At first glance, the turmoil in Ukraine and the turmoil in the NBA seem completely unrelated. One is a matter of life and death underlined by conflicting claims of language, allegiance and the branding of a nation. The other is about a league title and a highlight reel underlined by the separation of language from realty, attitude and the branding of a basketball team.
Both are related because each exposes the blurred border between appearance and presence, between the seen and the unseen.
And both are about the protrusion of the history into the frayed fabric of the present and how to deal with unresolved issues of the past within the context of the present. Both are about the limits of power in the 21st century.
It’s 1968 in the Ukraine. The current conflict in that country is generational. The grandparents of one part of the country having chosen to align with the wrong side in the last war, finds its children and grandchildren struggling to choose what they now perceive to be the right side. The offspring of the generation of the other part of the country, which thought it had chosen the right side, is finding itself on the wrong side this time around.
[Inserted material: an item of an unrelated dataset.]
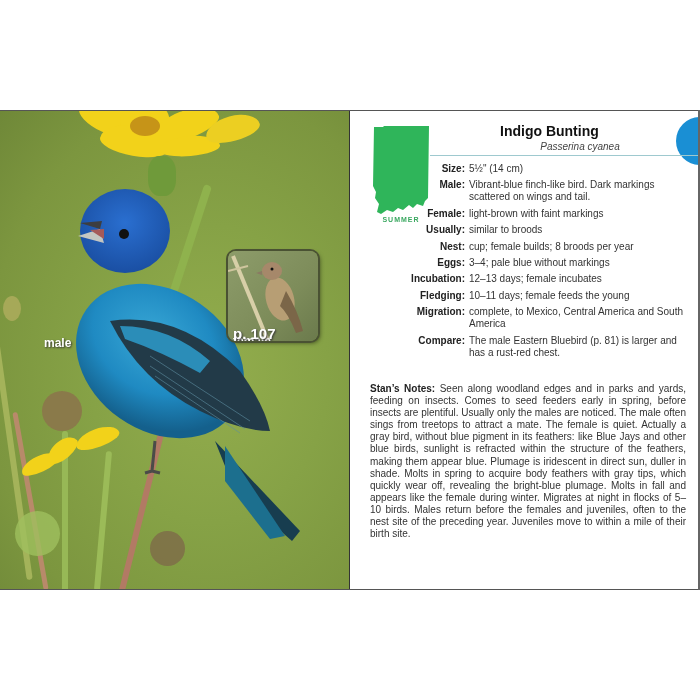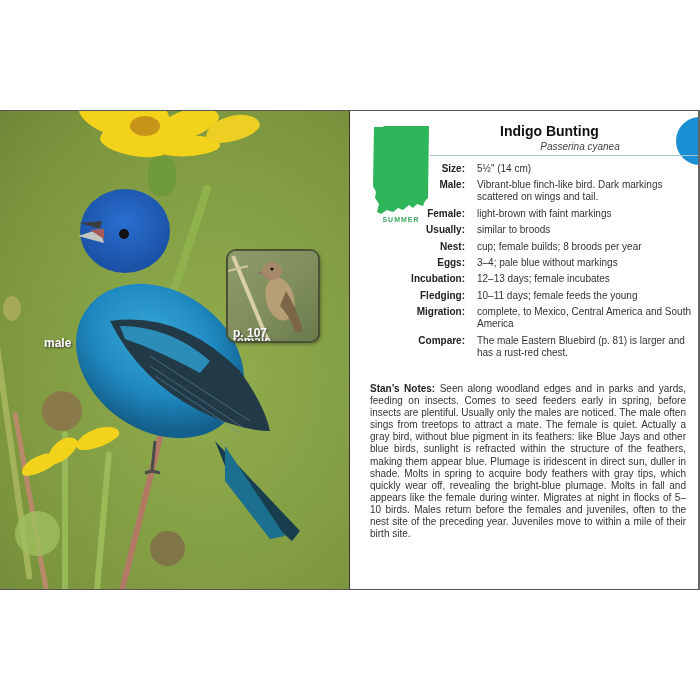"Size:" .fact .k { padding-right: 12px -> 4px }
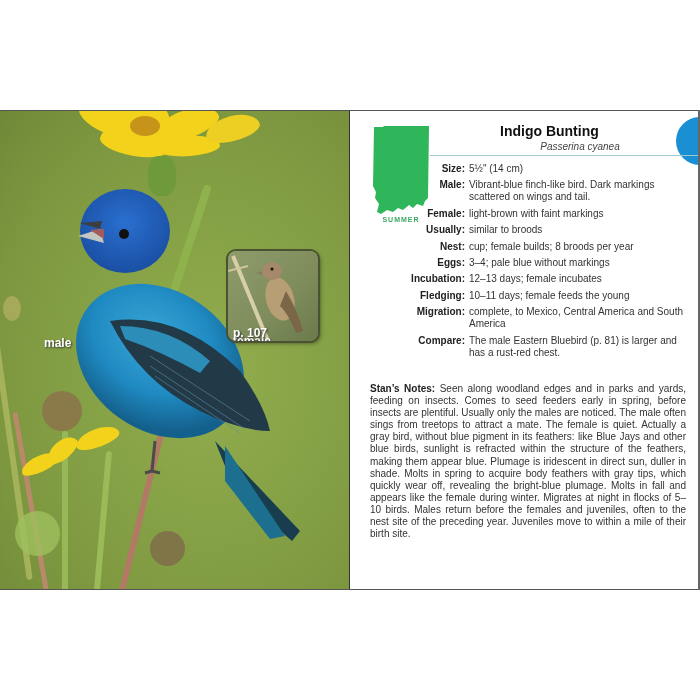"p. 107" div.label-photo { font-size: 12px -> 15px }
The fault line has been exposed by a Russian leader who seems to have one foot in the past and one in the present.
That kind of borderline personality problem might also characterize the mind of the aging L.A. Clippers owner who seems to have one foot in a plantation owner’s droit du seigneur which makes him think it’s just fine and dandy to be contemptuous of his players and their fans while squiring a trophy biracial girlfriend à la Thomas Jefferson in a world of permissive surveillance.
Sterling may have earned himself a spot in the Richard Nixon Hall of Tape Shame.
But, it does no good to demonize either man.
To proclaim Vladimir Putin a bully and a thug is hardly a way to engender effective communication. To call Sterling a racist may temporarily soothe the self-righteous moralizers among us, but it doesn’t change his attitude or those who share it, although I do think there’s something ironic in the possibility of Oprah buying the Clippers. Maybe Martha Stewart could balance things out by picking up the newly Zenalized Knicks. That would make a playoff fit for modern times.
Thing is, what are the corrective tools we are using to fix up both situations?
Money and exclusion.
And these are considered the best of our current strategies of conflict resolution. What’s the difference between these approaches and the old-fashioned method of “gunboat diplomacy”?
Isn’t there some other way to think about these problems?
Some new algorithm?
Myles Ludwig is a media savant living in Lake Worth.